Dans le cadre des Journées pétrole (28-31 mai à Dubaï) Gaetan Mboza et Gacyen Mouely, associés au cabinet 3M-Partners & Conseils, se prononcent sur la volonté du gouvernement sénégalais de renégocier les contrats pétroliers.
Après l’alternance de mars 2024 qui a porté au pouvoir le duo Diomaye-Sonko, l’État du Sénégal a annoncé une renégociation des contrats pétroliers signés sous l’ancien régime. « L’État, compte tenu de sa souveraineté permanente sur ses ressources, peut, à tout moment, renégocier les contrats signés avec les compagnies pétrolières », note Gaetan Mboza, conseiller juridique et fiscal associé au cabinet 3M-Parteners & Conseils, qui organise la 3e édition des Journées pétrole du 28 au 31 mai à Dubaï. Toutefois, précise-t-il, ce principe de souveraineté a des limites. D’ailleurs, rares sont les États qui ont recours à cette pratique. « Dans la plupart des constats qu’on a fait dans les contrats de partage de production (Cpp), très peu d’avenants viennent des États, parce qu’ils sont soucieux de ne pas dégrader leur image auprès des investisseurs. À partir du moment où un État veut renégocier un contrat à l’absence d’une clause explicite prévue à cet effet, le danger c’est de dégrader sa signature », explique M. Mboza. Ceci étant dit, il y a deux façons de renégocier un contrat dans ce cas de figure. La première, c’est de convaincre l’autre partie du bienfondé ou de la nécessité de renégocier un contrat qu’on ne trouve pas équilibré. L’autre possibilité, c’est d’apporter la preuve que ce contrat viole les dispositions du droit commun ou du droit public. L’un dans l’autre, poursuit M. Mboza, la renégociation d’un contrat est toujours possible parce que les investissements réalisés par l’opérateur sont tellement colossaux qu’il est prêt à ouvrir les débats. Mais toute la difficulté pour un pays, nuance-t-il, c’est d’apporter la preuve qu’il n’y a pas d’équilibre.

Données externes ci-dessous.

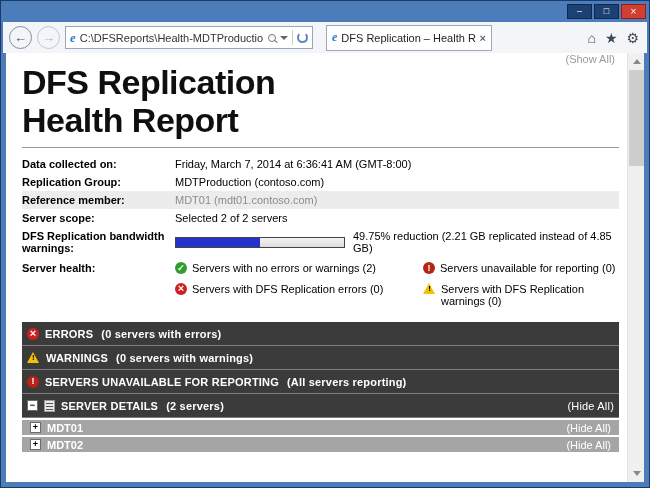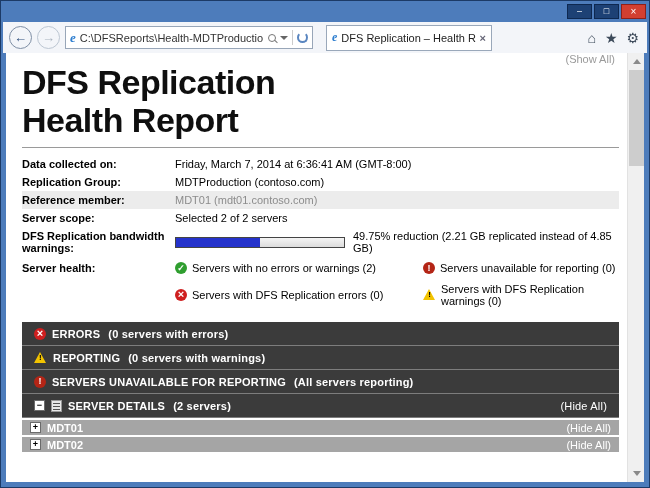"Servers with no errors or" .health-item { align-items: center -> none }
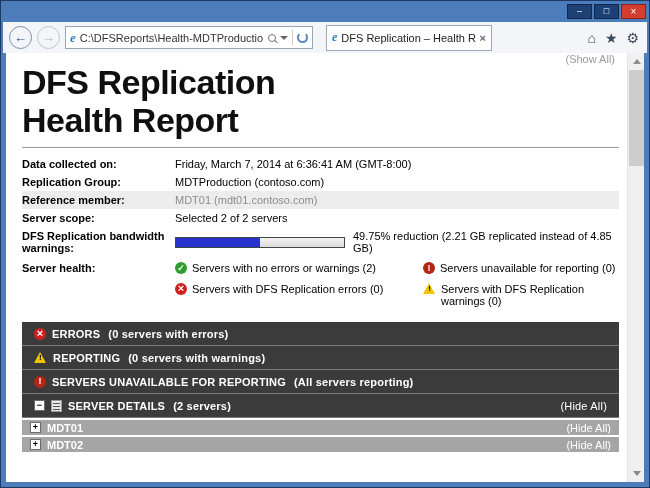"ERRORS" .sec-row { padding: 0 12px -> 0 5px }
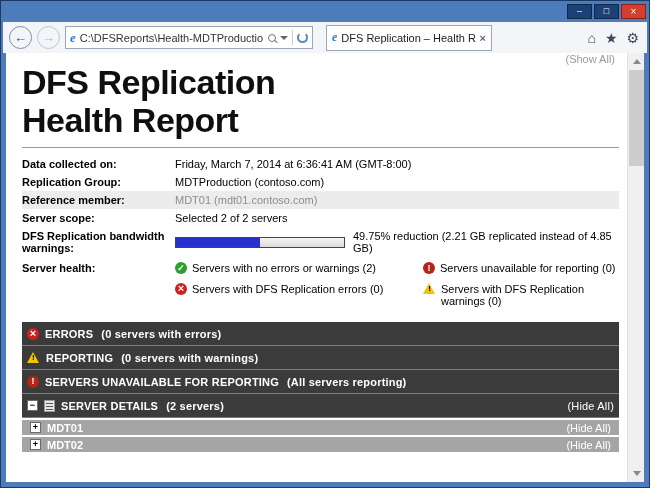"REPORTING" span.sec-title { text: REPORTING -> WARNINGS }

Ces préalables pour des contrats équilibrés
« Ainsi, si le Sénégal veut renégocier avec les compagnies pétrolières, il lui appartient de démonter que les contrats présentent des déséquilibres sur tel ou tel élément et que l’opérateur a la possibilité d’avoir un retour sur investissement dans les nouvelles conditions qu’on lui propose. » Il conseille aux autorités sénégalaises de trouver un juste équilibre, « parce sans ressources, il n’y a pas d’investissement et sans investissement, il n’y a pas de mise en valeur de ces ressources ». D’après Gacyen Mouely, également associé chez 3M-Partners & Conseils, l’intérêt des Journées pétrole, c’est de permettre à un jeune pays producteur, comme le Sénégal, de pouvoir bénéficier des échanges et du partage d’expériences avec les autres pays, notamment anciennement producteurs. Ce qui, à son avis, permettra au Sénégal d’éviter les erreurs commises par ces derniers et faire en sorte que les contrats pétroliers lui profitent pleinement. Mais aussi et surtout mettre en place des mécanismes pour assurer la diversification de l’économie. Pour des contrats équilibrés, M. Mouely estime qu’il est important de respecter un certain nombre de critères : les attentes des parties, la connaissance de son bassin sédimentaire et disposer d’outils qui permettent de faire une modélisation afin d’avoir une idée des revenus dans le temps. Pour Gaetan Mboza, il ne faut pas oublier qu’il y a plusieurs inconnus dans la négociation d’un contrat. D’abord, le niveau de production qu’on a du mal à évaluer au départ. Ensuite, on ne connaît jamais le prix du baril à l’avance. « On sait ce qu’on dépense, mais on ne connaît pas le retour sur investissement qui dépend de l’évolution du prix du baril sur le marché. Donc, il y a tellement d’inconnus que c’est un pari pour l’investisseur », dit-il, insistant sur la nécessité pour un État d’avoir une bonne équipe de négociation.